Task input
****************************************

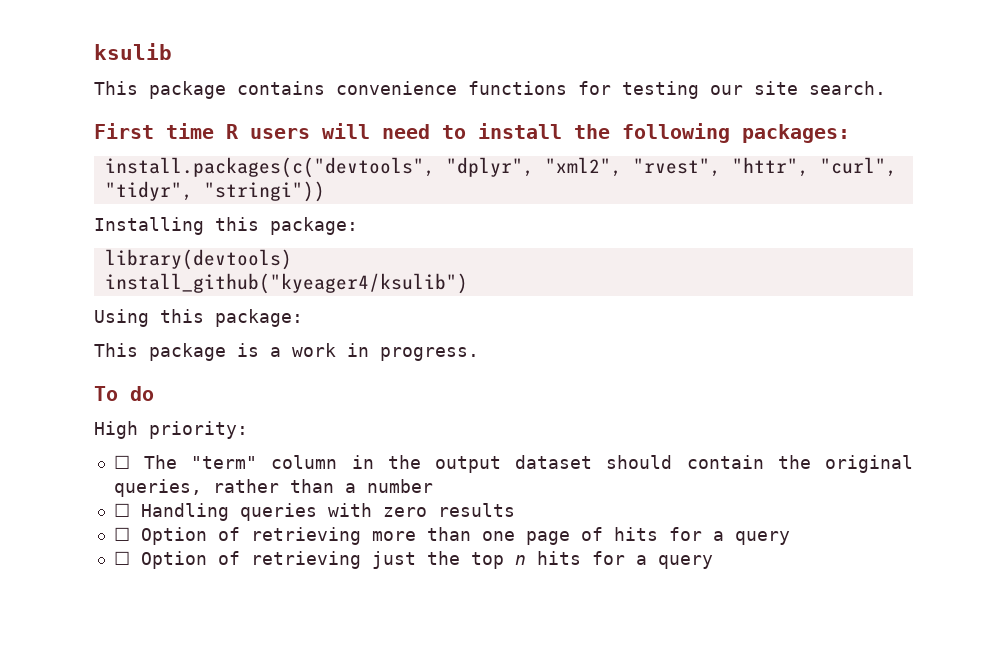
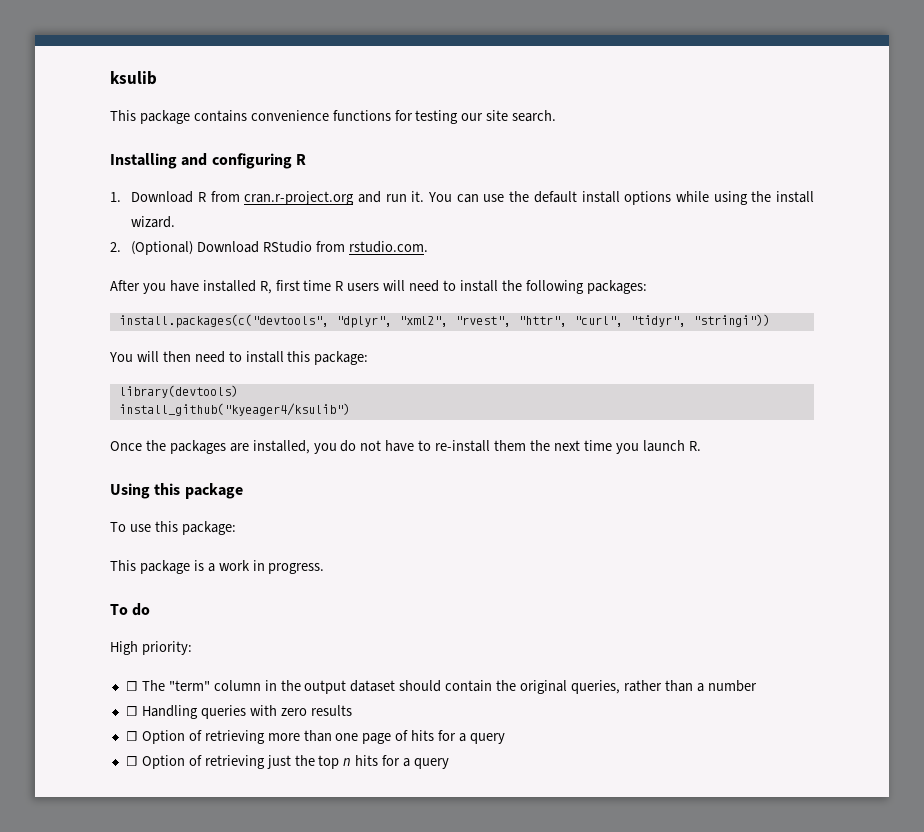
[94,123,154,139] First -> [110,153,306,169] [110,191,815,205] [131,216,176,228] [110,241,428,255] [110,280,300,294] Installing and configuring R // 1. Download R from cran.r-project.org and run it. You can use the default install options while using the install wizard. // 2. (Optional) Download RStudio from rstudio.com. // After you have installed R, first
[94,217,358,235] [104,249,292,270] [104,273,468,294] [94,309,149,327] Installing this package: // library(devtools) // install_github("kyeager4/ksulib") // Using -> [109,351,369,365] [118,385,238,398] [118,403,350,416] [110,440,701,454] [110,483,243,499] [110,522,151,532] You will then need to install this package: // library(devtools) // install_github("kyeager4/ksulib") // Once the packages are installed, you do not have to re-install them the next time you launch R. // Using this package // To use

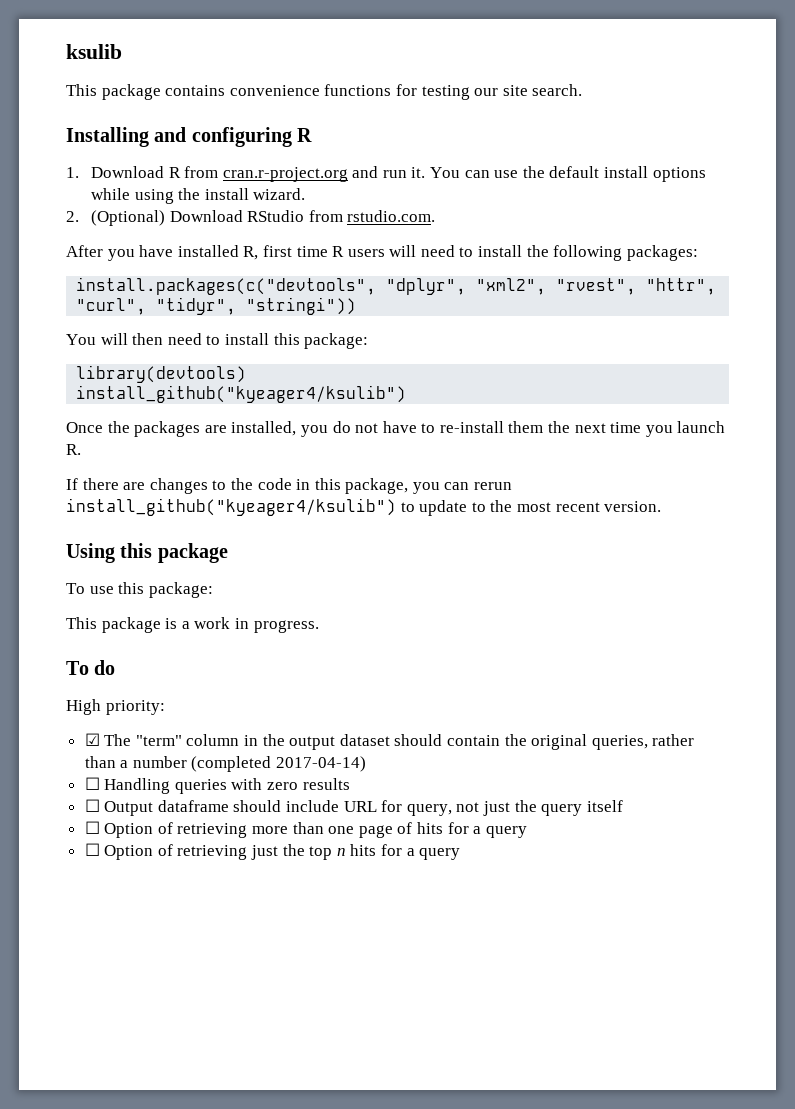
(701, 446) none -> [66,478,513,494] [66,498,662,516] // If there are changes to the code in this package, you can rerun install_github("kyeager4/ksulib") to update to the most recent version.
[125,681,138,691] ☐ -> [84,733,100,746] ☑
(757, 686) none -> [191,756,367,772] (completed 2017-04-14)
(352, 710) none -> [84,799,623,816] // ☐ Output dataframe should include URL for query, not just the query itself

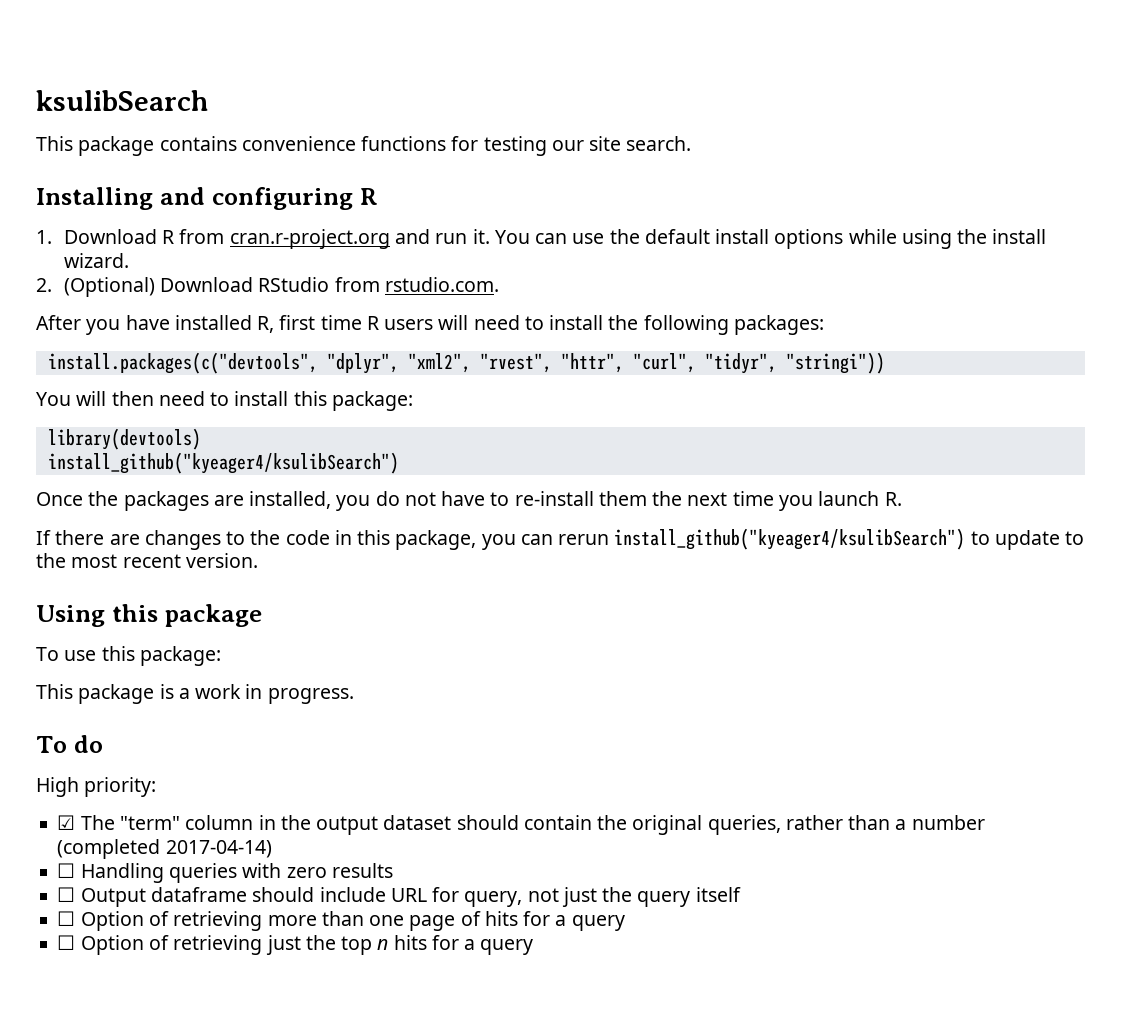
[66,44,122,59] ksulib -> [36,90,208,111] ksulibSearch
[76,385,407,403] install_github("kyeager4/ksulib") -> [47,452,399,474] install_github("kyeager4/ksulibSearch")
[66,498,396,516] install_github("kyeager4/ksulib") -> [614,528,966,550] install_github("kyeager4/ksulibSearch")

****************************************

Task goal
Read the entries above and find each line holding the word "none". Copy it out.

Completed task
(701, 446) none -> [66,478,513,494] [66,498,662,516] // If there are changes to the code in this package, you can rerun install_github("kyeager4/ksulib") to update to the most recent version.
(757, 686) none -> [191,756,367,772] (completed 2017-04-14)
(352, 710) none -> [84,799,623,816] // ☐ Output dataframe should include URL for query, not just the query itself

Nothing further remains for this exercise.